### TASK REQUIREMENTS:
This exercise calls for the line with "(401, 389) none", the line with "[580,155,627,166] defined ->", and all lines between them in the material below, output exactly and with no other lines.

%%

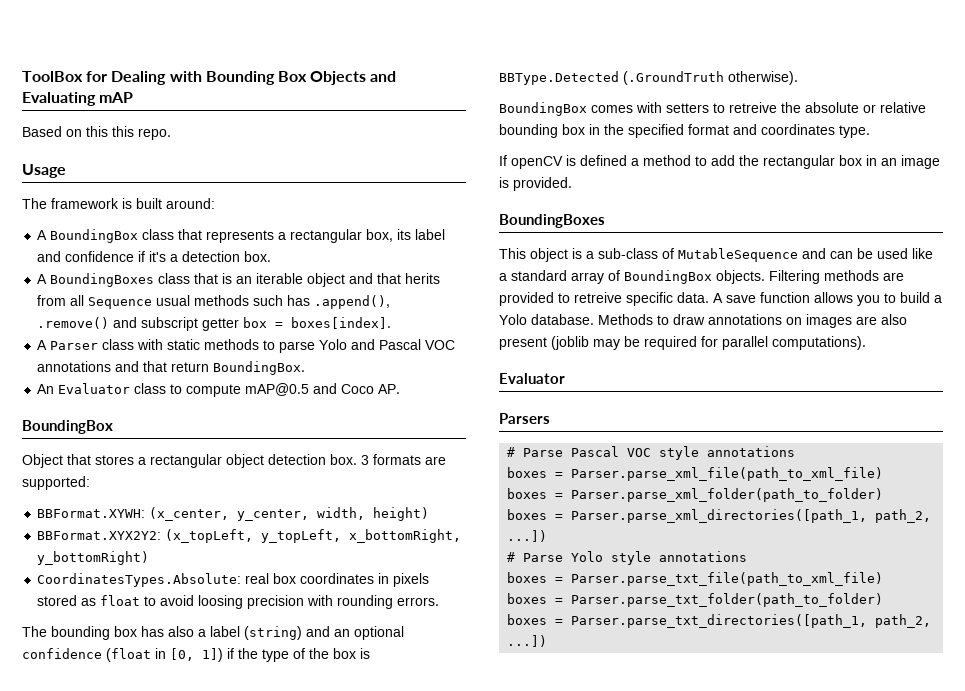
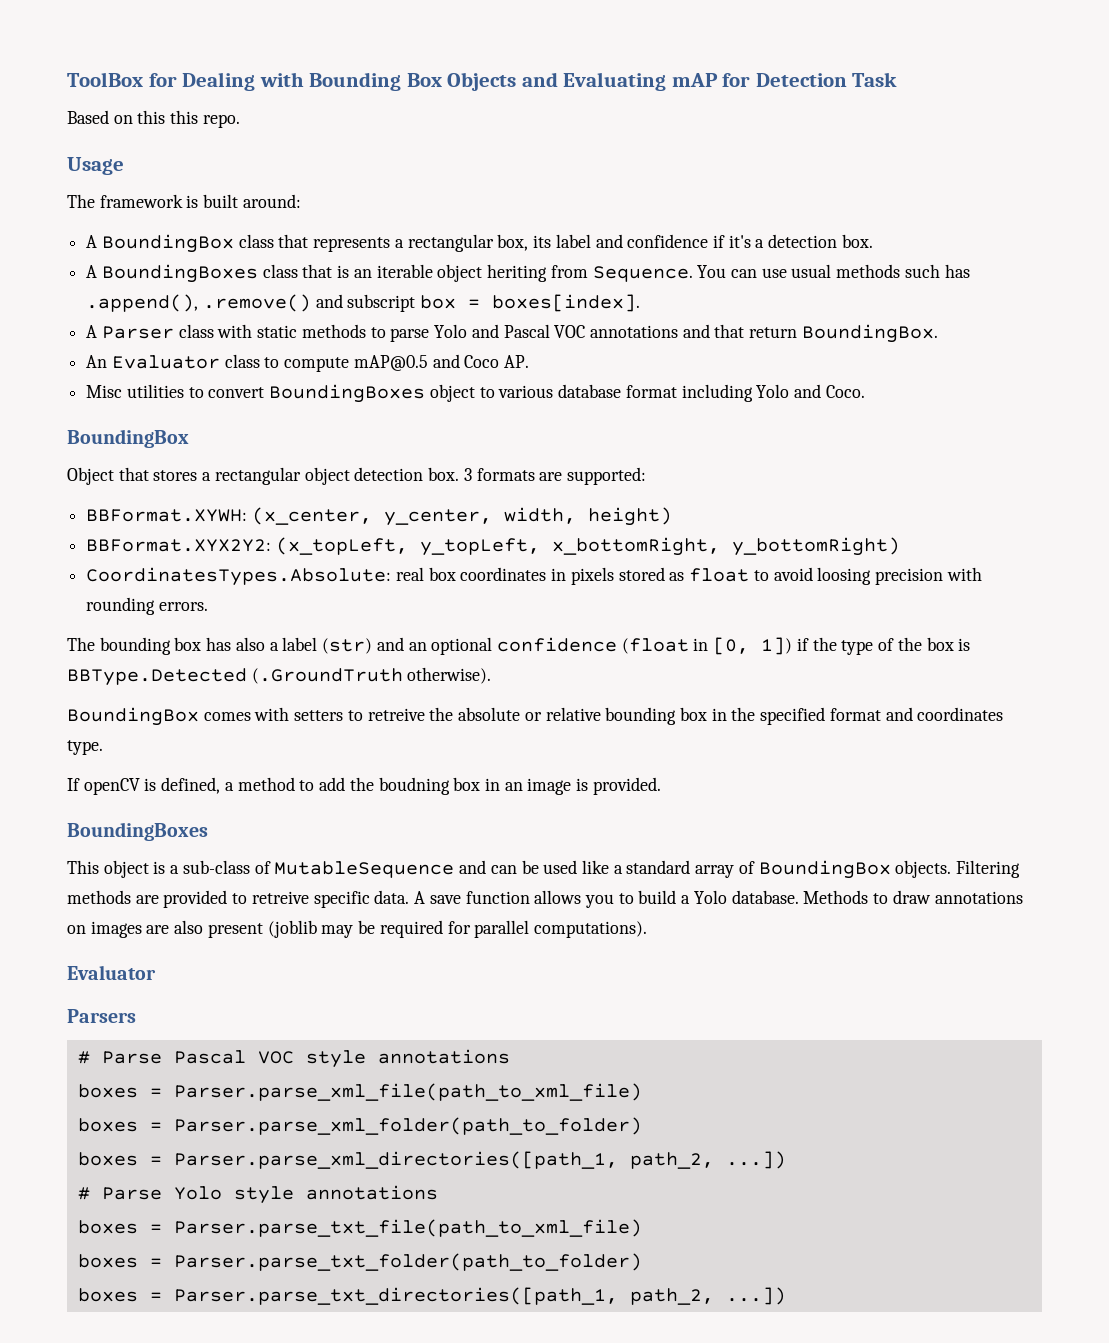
(134, 97) none -> [722,72,898,87] for Detection Task
[349,273,441,284] [37,295,153,309] and that herits from all Sequence -> [487,264,787,282] heriting from Sequence. You can use
[202,318,240,331] getter -> (416, 303) none
(401, 389) none -> [86,384,865,403] // Misc utilities to convert BoundingBoxes object to various database format including Yolo and Coco.
[244,626,302,640] (string) -> [322,638,373,654] (str)
[580,155,627,166] defined -> [161,777,221,794] defined,
[763,155,835,169] rectangular -> [378,777,450,795] boudning

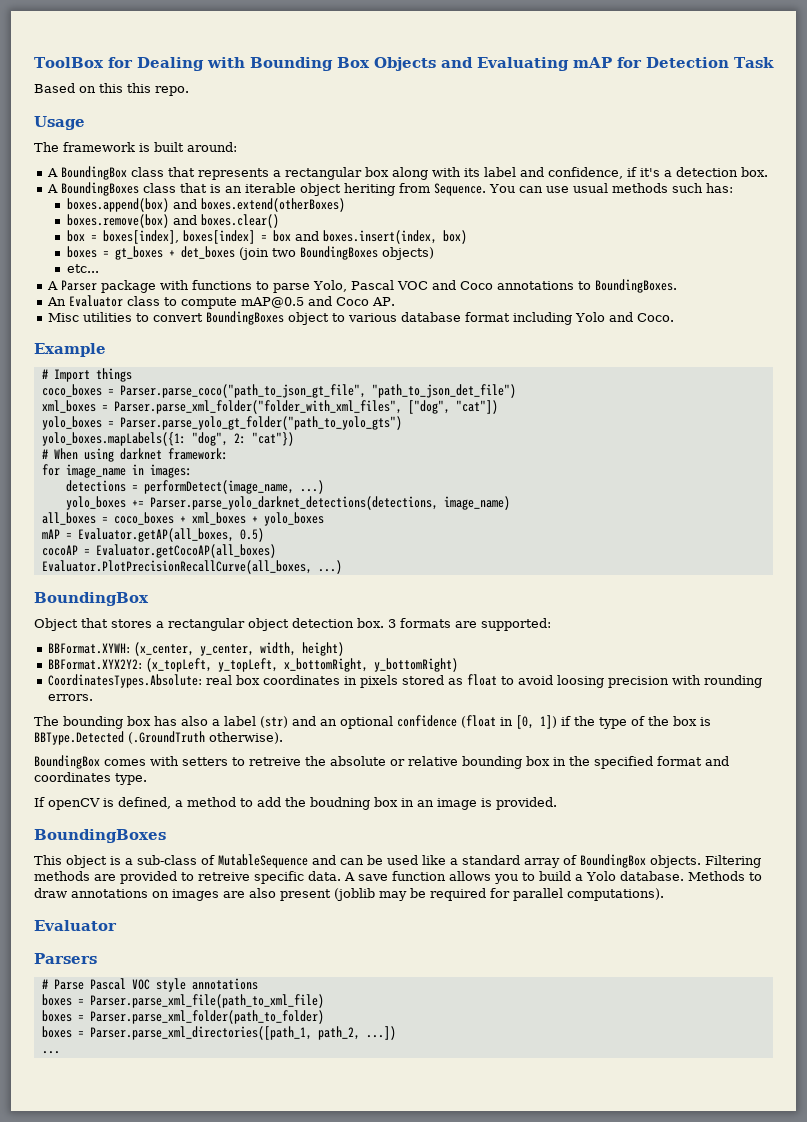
[497,234,529,251] box, -> [365,167,462,180] box along with
[627,234,709,248] confidence -> [548,167,624,179] confidence,
[944,264,970,278] [86,294,641,312] [86,324,938,343] has .append(), .remove() and subscript box = boxes[index]. // A Parser class with static methods to parse Yolo and Pascal VOC annotations and that return BoundingBox. -> [706,183,734,193] [66,198,345,212] [66,214,279,228] [66,230,467,244] [66,246,434,260] [66,264,99,273] [47,279,678,293] has: // boxes.append(box) and boxes.extend(otherBoxes) // boxes.remove(box) and boxes.clear() // box = boxes[index], boxes[index] = box and boxes.insert(index, box) // boxes = gt_boxes + det_boxes (join two BoundingBoxes objects) // etc... // A Parser package with functions to parse Yolo, Pascal VOC and Coco annotations to BoundingBoxes.
(865, 391) none -> [34,343,106,357] [41,368,132,382] [41,384,516,398] [41,400,498,414] [41,416,402,430] [41,432,294,446] [41,448,228,462] [41,464,192,478] [65,480,324,494] [65,496,510,510] [41,512,324,526] [41,528,264,542] [41,544,276,558] [41,560,342,574] // Example // # Import things // coco_boxes = Parser.parse_coco("path_to_json_gt_file", "path_to_json_det_file") // xml_boxes = Parser.parse_xml_folder("folder_with_xml_files", ["dog", "cat"]) // yolo_boxes = Parser.parse_yolo_gt_folder("path_to_yolo_gts") // yolo_boxes.mapLabels({1: "dog", 2: "cat"}) // # When using darknet framework: // for image_name in images: // detections = performDetect(image_name, ...) // yolo_boxes += Parser.parse_yolo_darknet_detections(detections, image_name) // all_boxes = coco_boxes + xml_boxes + yolo_boxes // mAP = Evaluator.getAP(all_boxes, 0.5) // cocoAP = Evaluator.getCocoAP(all_boxes) // Evaluator.PlotPrecisionRecallCurve(all_boxes, ...)
[77,1185,438,1204] [77,1219,642,1237] [77,1253,642,1271] [77,1287,786,1305] # Parse Yolo style annotations // boxes = Parser.parse_txt_file(path_to_xml_file) // boxes = Parser.parse_txt_folder(path_to_folder) // boxes = Parser.parse_txt_directories([path_1, path_2, ...]) -> [41,1051,60,1054] ...

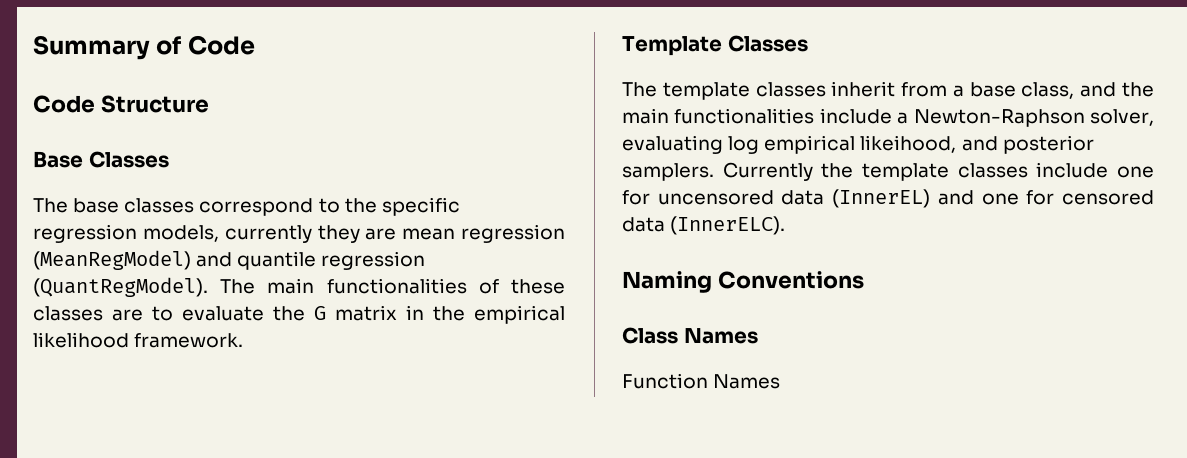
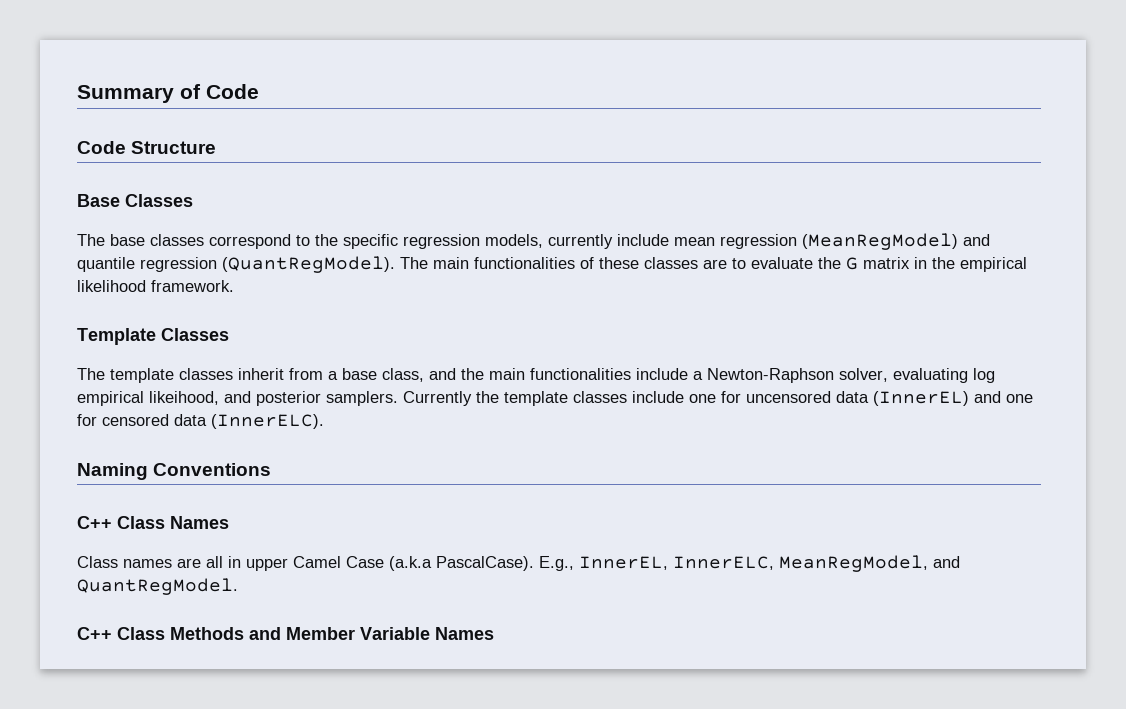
[317,225,397,243] they are -> [617,234,669,246] include
(864, 280) none -> [77,516,112,529] C++
[622,373,708,389] Function -> [77,555,960,572] [77,578,238,595] [77,627,430,640] Class names are all in upper Camel Case (a.k.a PascalCase). E.g., InnerEL, InnerELC, MeanRegModel, and QuantRegModel. // C++ Class Methods and Member Variable

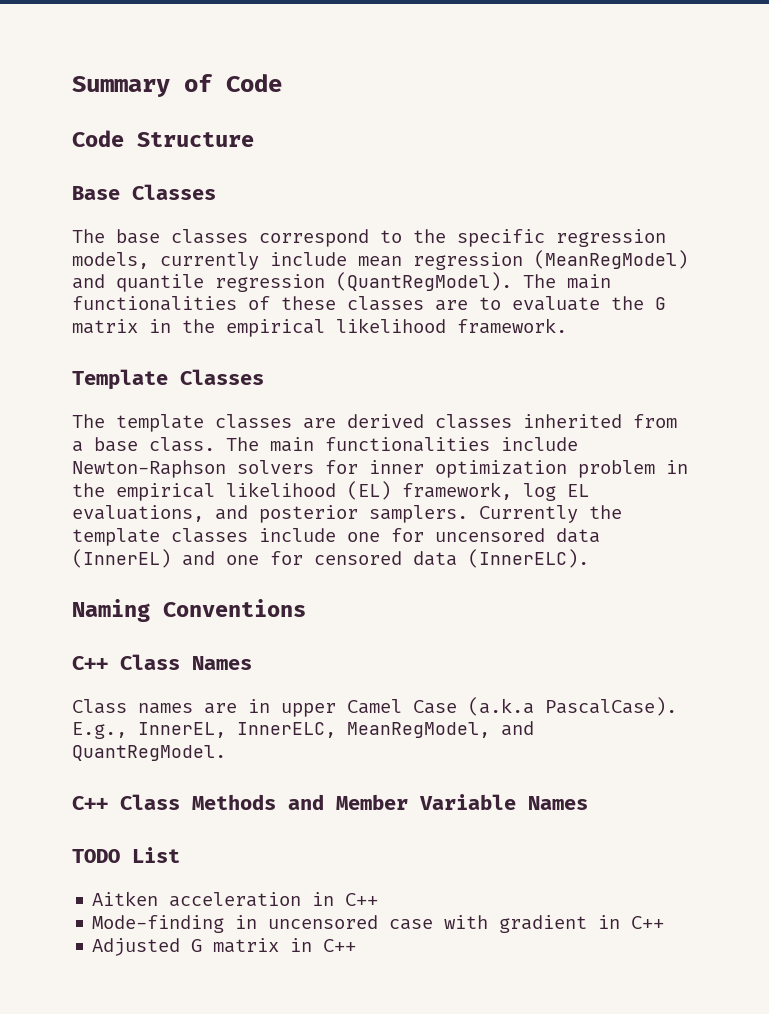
[238,368,995,383] [77,391,219,406] inherit from a base class, and the main functionalities include a Newton-Raphson solver, evaluating log empirical likeihood, -> [303,414,677,429] [72,437,578,452] [72,460,688,478] [72,481,589,501] [72,505,204,522] are derived classes inherited from a base class. The main functionalities include Newton-Raphson solvers for inner optimization problem in the empirical likelihood (EL) framework, log EL evaluations,
[206,556,223,568] all -> (237, 708) none
(494, 633) none -> [72,847,180,863] [92,891,379,907] [92,915,665,933] [92,938,357,956] // TODO List // Aitken acceleration in C++ // Mode-finding in uncensored case with gradient in C++ // Adjusted G matrix in C++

%%

### TASK OUTPUT:
(401, 389) none -> [86,384,865,403] // Misc utilities to convert BoundingBoxes object to various database format including Yolo and Coco.
[244,626,302,640] (string) -> [322,638,373,654] (str)
[580,155,627,166] defined -> [161,777,221,794] defined,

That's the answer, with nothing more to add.